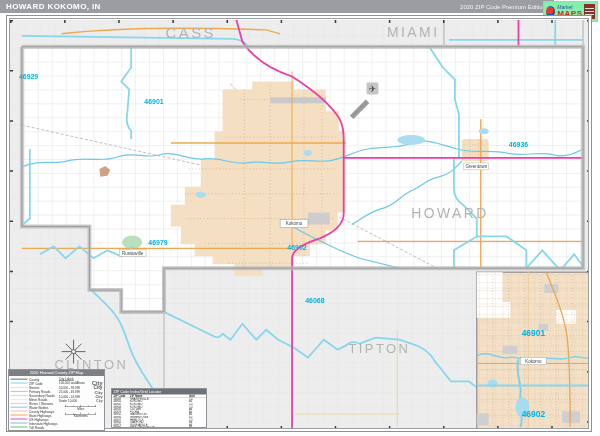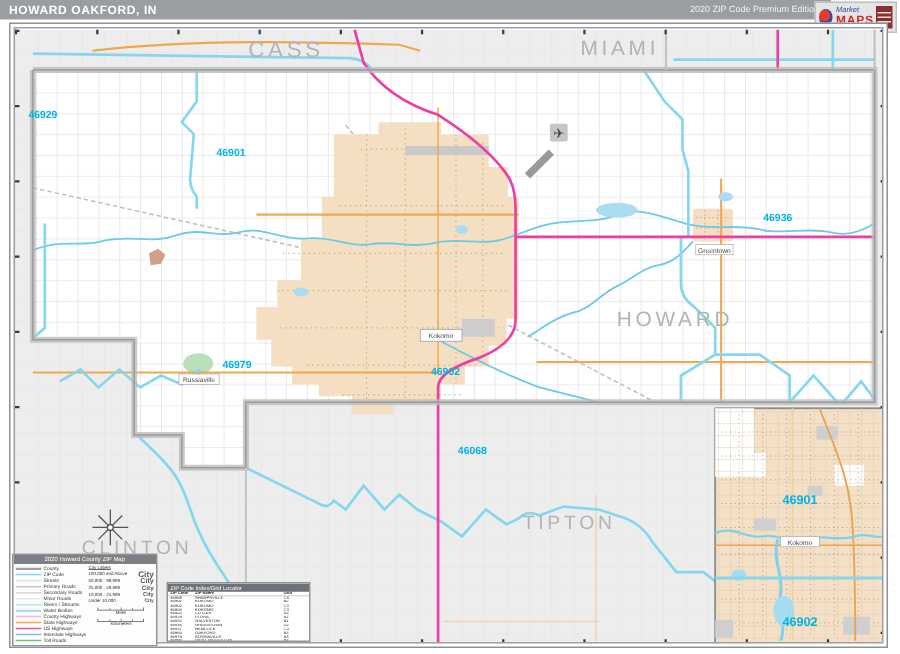"HOWARD OAKFORD, IN" span.hdr-title { text: OAKFORD -> KOKOMO }
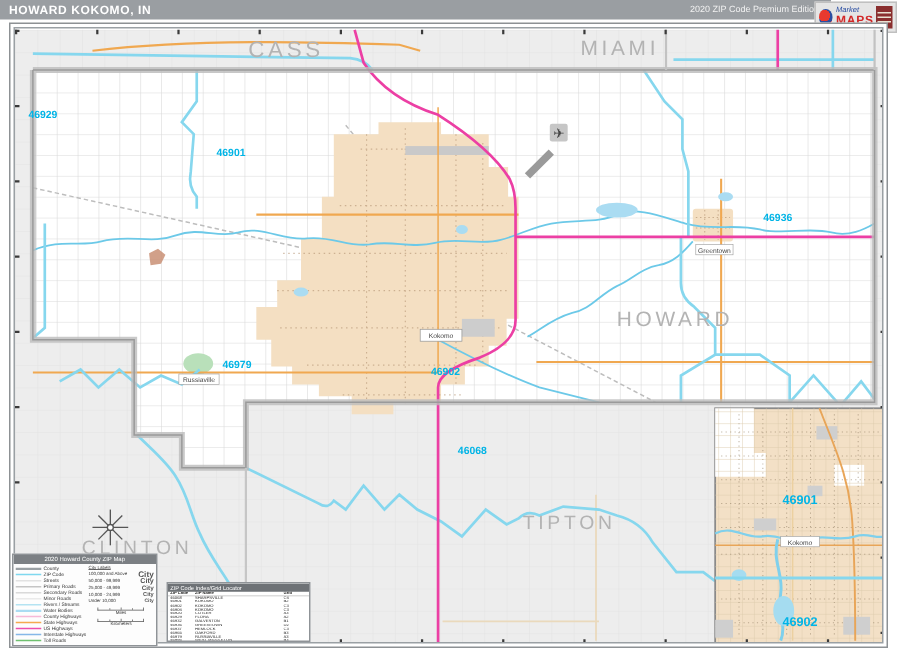"MAPS" .logo { background: #e5e5e5 -> #86efac }
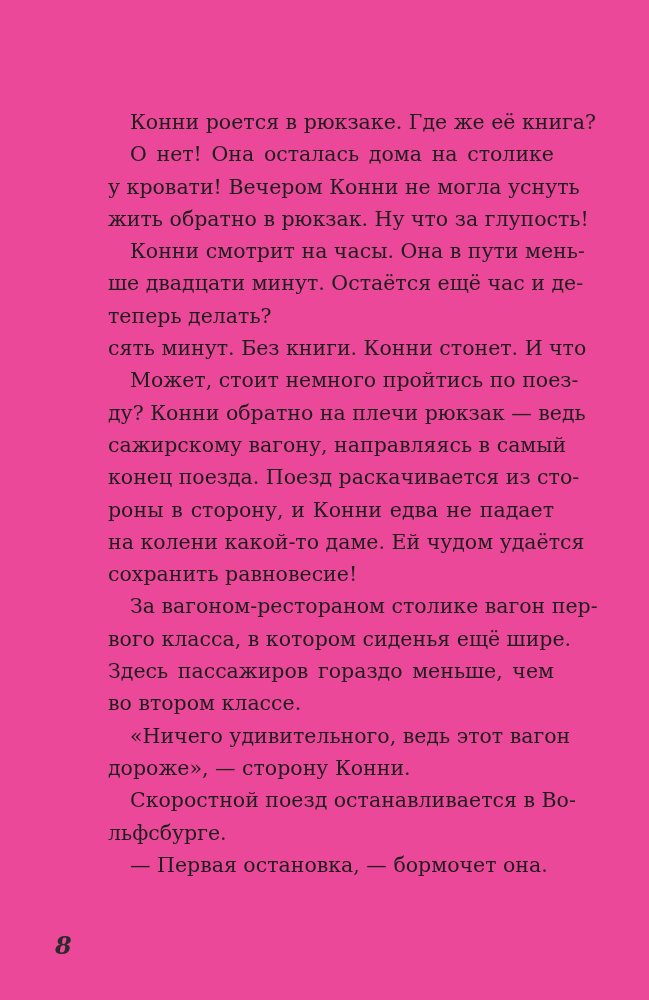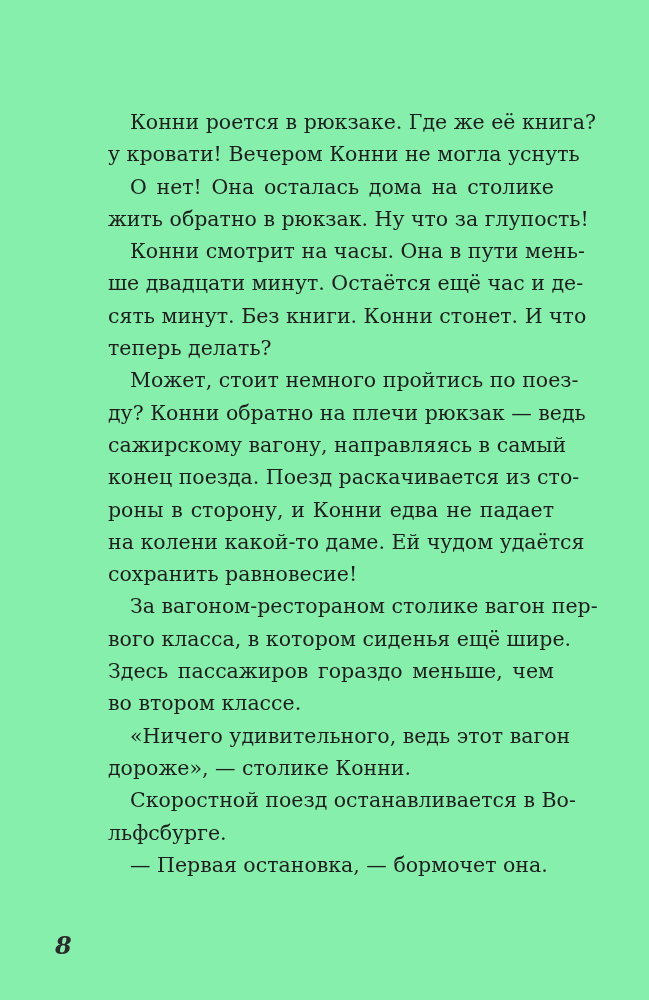"Конни роется в рюкзаке. Где" .page { background: #86efac -> #ec4899 }
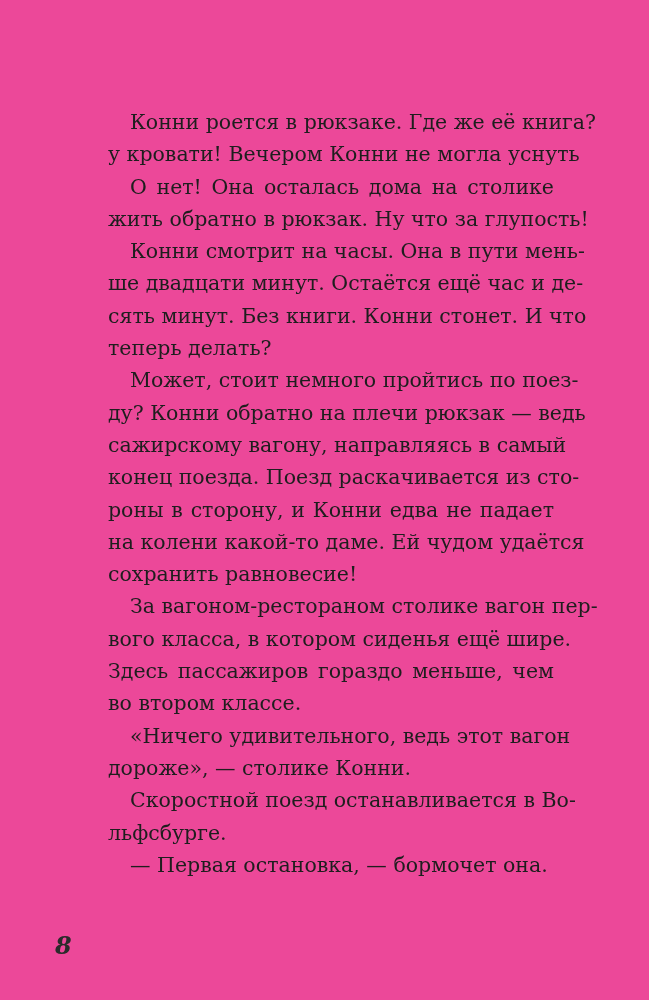"у кровати! Вечером Конни не" span.line { order: before "О нет! Она осталась дома" -> after "О нет! Она осталась дома" }
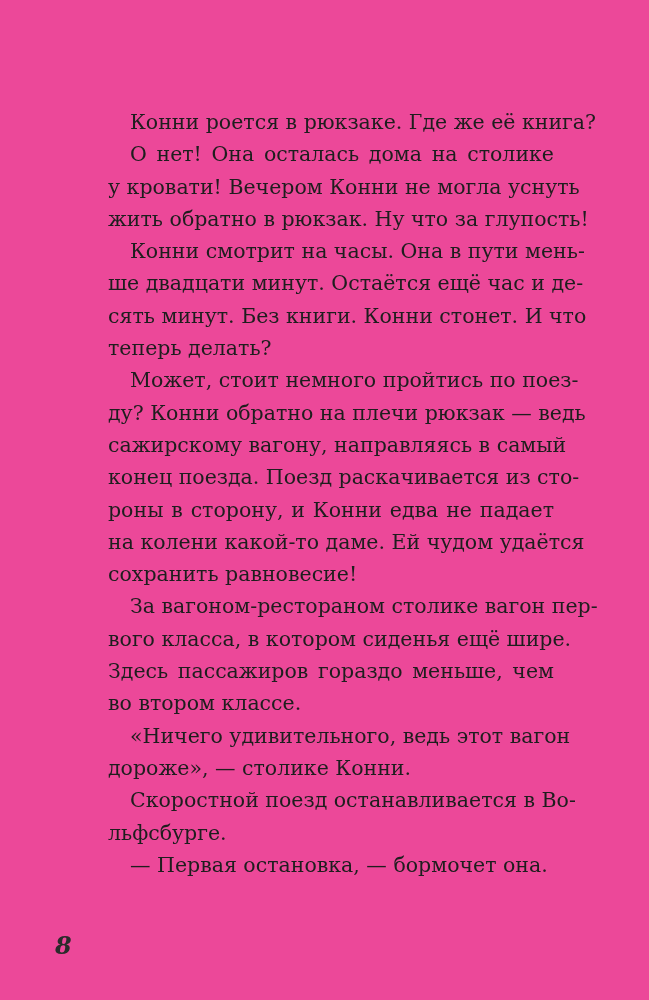"сять минут. Без книги. Конни" span.line { order: before "теперь делать?" -> after "теперь делать?" }
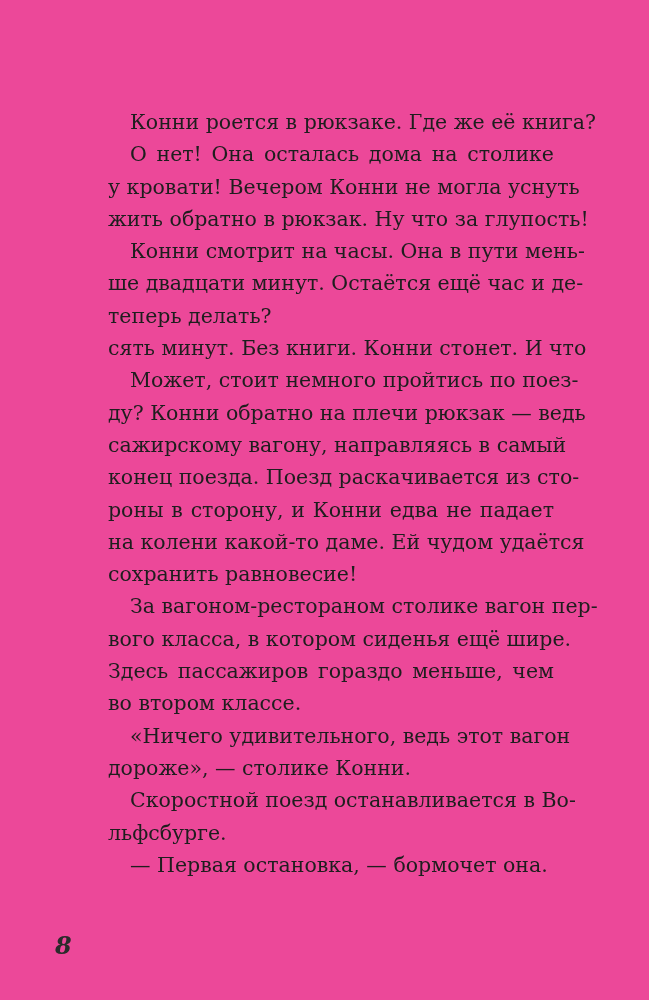"дороже», — столике Конни." span.line { text: столике -> сторону }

################

• **DESCRIPTION OF THE TASK**
Precisely those lines above that run from the line with "роется в рюкзаке." up to and including the line with "минут. Без книги." are to be set down, with the pictures omitted.

• **RESPONSE AREA**
"Конни роется в рюкзаке. Где" .page { background: #86efac -> #ec4899 }
"у кровати! Вечером Конни не" span.line { order: before "О нет! Она осталась дома" -> after "О нет! Она осталась дома" }
"сять минут. Без книги. Конни" span.line { order: before "теперь делать?" -> after "теперь делать?" }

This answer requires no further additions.